Cillian Collins, Senior Architect at Perkins+Will, Certified Passive House Designer and Chair of the Passive House Canada Education Committee
You started your career in Europe, what were your early days like building high-performance buildings?
I am Irish. I studied at the University College, Dublin at the School of Architecture. As a student architect, I worked in Dublin and the UK and did a study abroad program for a year in France. What appealed to me about architecture was the blend of art and science; the creative aspect and the technical side of it.
Coming out of university, I worked in Ireland, mainly in a small firm in Cork. For my first project, I was tasked with designing a single-family house, where the client wanted something more modern, simple, elegant and something sustainable. At that time, there was, I think, one Passive House project in the UK and one in Ireland. It hadn’t really caught on yet. That’s when I went into further Passive House training in Germany.
What was it like coming to Canada after working in Europe?
I worked in Ireland for about seven years and came to Canada in 2013. At the time, LEED was the leader pushing the markets. I can see why in the North American market, LEED made sense because certain things were covered in regulation in Europe that LEED helped close the gap. I also do appreciate the holistic focus of LEED – on water and waste management. Whereas, the Passive House Standard has a narrower but more in-depth focus on energy, comfort, carbon, and indoor air quality.
When I arrived, I could see that some things were better here, certainly the projects were bigger than I was used to and happened faster, but some things could be improved and I had the tools and experience that were helpful; I arrived at a good time.
How did the Passive House training help your skill development?
Architecture school helps prepare you to develop an approach to problem solving and presenting ideas, both graphically and conceptually, but it can take a while to build up the technical knowledge of how buildings come together. The Passive House Standard helped accelerate that knowledge.
I remember for that first single-family house, there was a lot of discussion about where the windows sit in the wall. At the time, the traditional practice in Ireland and the UK was that you build double-cavity masonry walls with insulation in the middle. The window would sit on the inner concrete block with a concrete sill, but that’s a thermal bridge. With Passive House, you want to minimize thermal bridging, so you have to push it out into the insulation layer. And that creates an interesting dichotomy, between design, structural constraints and performance; you try to find that sweet spot between conflicting requirements
An added benefit of the Passive House courses, you are there with builders, engineers, and architects; it’s not just one discipline. You get exposed to different perspectives and responsibilities on a project; I welcome that. When I first arrived in Canada (without a job) I enrolled in a Passive House course (by the predecessor to Passive House Canada); even though I had previously done the training and worked on projects. It allowed me to learn local practice and meet people – some of the people I met through that course are very good friends today.

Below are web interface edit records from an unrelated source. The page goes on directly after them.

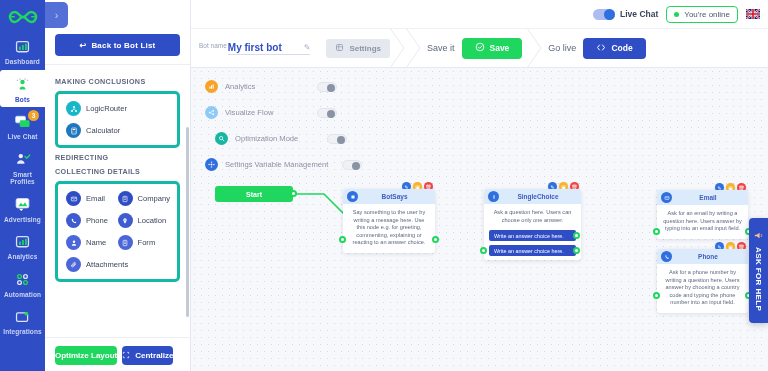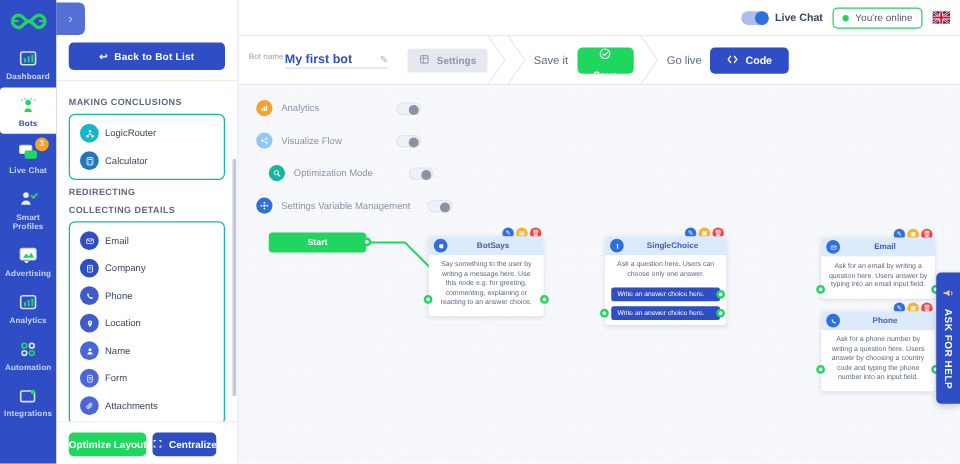--- a/index.html
+++ b/index.html
@@ -48,22 +48,22 @@
   }
   .panel-head{ padding:6px 10px 8px; border-bottom:1px solid #ebeef5;}
   .back-btn{
     background:#2f4dc4; color:#fff; border-radius:4px; height:22px;
     display:flex; align-items:center; justify-content:center; gap:5px;
     font-size:8px; font-weight:600; cursor:pointer; letter-spacing:.2px;
   }
   .panel-scroll{ flex:1; overflow:hidden; padding:7px 10px 0; position:relative;}
   .sec-title{ font-size:7.2px; font-weight:700; color:#5d6880; letter-spacing:.35px; margin:5px 0 5px; }
   .card{
-    border:1px solid #14b8a6; border-radius:5px; padding:7px 8px; background:#fff;
-    display:flex; flex-wrap:wrap; row-gap:7px; column-gap:0;flex-direction:column;
+    border:3px solid #14b8a6; border-radius:5px; padding:7px 8px; background:#fff;
+    display:flex; flex-wrap:wrap; row-gap:7px; column-gap:0;
   }
   .card.one-col .node-item{ width:100%; }
   .card.two-col .node-item{ width:50%; }
   .node-item{ display:flex; align-items:center; gap:5px; cursor:pointer; }
   .n-ic{ width:15px;height:15px;border-radius:50%; flex:0 0 15px;
     display:flex;align-items:center;justify-content:center; }
   .n-lb{ font-size:7.6px; color:#3b4559; font-weight:500; }
   .panel-foot{ padding:8px 10px 6px; border-top:1px solid #ebeef5; display:flex; flex-direction:row; gap:5px;}
   .btn-green{ background:#1fd65f; color:#fff; height:19px; border-radius:4px;
     font-size:8px; font-weight:600; display:flex;align-items:center;justify-content:center; cursor:pointer;}
@@ -101,21 +101,21 @@
     background:#e6e8ef; color:#8d95a8; height:19px; padding:0 9px; border-radius:3px;
     display:flex;align-items:center;gap:5px; font-size:8px; font-weight:600; cursor:pointer; margin-left:6px;
   }
   .chev-sep{ width:16px; height:40px; position:relative; flex:0 0 16px;}
   .chev-sep svg{ position:absolute; left:0; top:0;}
   .step-lbl{ font-size:9px; color:#5d6880; font-weight:500; line-height:11px; max-width:52px;}
   .step{ display:flex; align-items:center; gap:7px; padding:0 5px;}
   .btn-amber{ background:#f7b32b; color:#fff; height:21px; padding:0 12px; border-radius:4px;
     display:flex;align-items:center;gap:5px; font-size:8.5px;font-weight:600; cursor:pointer;}
   .btn-save{ background:#1fd65f; color:#fff; height:21px; padding:0 13px; border-radius:4px;
-    display:flex;align-items:center;gap:5px; font-size:8.5px;font-weight:600; cursor:pointer;flex-direction:column;}
+    display:flex;align-items:center;gap:5px; font-size:8.5px;font-weight:600; cursor:pointer;}
   .btn-code{ background:#2f4dc4; color:#fff; height:21px; padding:0 13px; border-radius:4px;
     display:flex;align-items:center;gap:5px; font-size:8.5px;font-weight:600; cursor:pointer;}
 
   
   .canvas{
     flex:1; position:relative; overflow:hidden;
     background-color:#f7f8fb;
     background-image:radial-gradient(#d4d9e6 0.7px, transparent 0.7px);
     background-size:7px 7px;
   }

I then started teaching with Passive House Canada and that allows me meet people across Canada and have a wider impact beyond my immediate project work. I’m also continuingly learning, both from students and fellow instructors.
“An added benefit of the Passive House courses, you are there with builders, engineers, and architects; it’s not just one discipline. You get exposed to different perspectives and responsibilities on a project”
Tell us about a recent project you’ve been working on.
One project, called Solo. It’s a small project off-the-grid, north of Whistler, BC. It’s a harsh climate and it had to be sustainable and self-sufficient. It is a mass timber and a PHI Low Energy certified building. It’s a prototype project for larger multifamily and high-rise projects.
It was interesting from a number of perspectives; the size and the design challenges. We had a very good team on it – I have to recognize my colleagues that worked on it – and a very good client. This was another project that had to reconcile design and performance in responding to the climate and site constraints. There was a mountain to the south, which made it hard to get winter solar gains and the view was to the northwest down the valley. The space was to be a retreat, not just a single-family house, so it had an open area a double height space; all of which hurt the performance metrics as Passive House measures them.
Being off grid, the aim was to minimize the amount of materials that were used and being a precursor and a showpiece for larger projects, we wanted to showcase mass timber, using dowel laminated timber, cross laminated timber and different types of engineered timber systems.
For this project you looked at embodied carbon, how did that factor in?
During the design phase, we did a preliminary embodied carbon analysis, looking at the difference between concrete, steel and wood and the benefits of moving towards mass timber.
Embodied carbon is more complicated to model. With Passive House, you’re looking at operational carbon, it is more self-contained, whereas with embodied carbon, you’re looking at where the material came from, how it was extracted, processed, and shipped to site and what its end of life might look like.
With Passive House, we look at performance targets and metrics, but with embodied carbon it uses a reference model approach, looking at what we could be built using traditional materials and methods and how can we do X percent better. There is an ISO standard around it, the embodied carbon modelling protocols are continuously being refined and suppliers are increasingly providing EPDs (environmental product declarations). There are also a growing number of tools that plug-in to the likes of Revit and PHPP that help architects and design teams make decisions to reduce embodied carbon. Just recently, the City of Vancouver became one of, if not, the first to introduce embodied carbon requirements for buildings.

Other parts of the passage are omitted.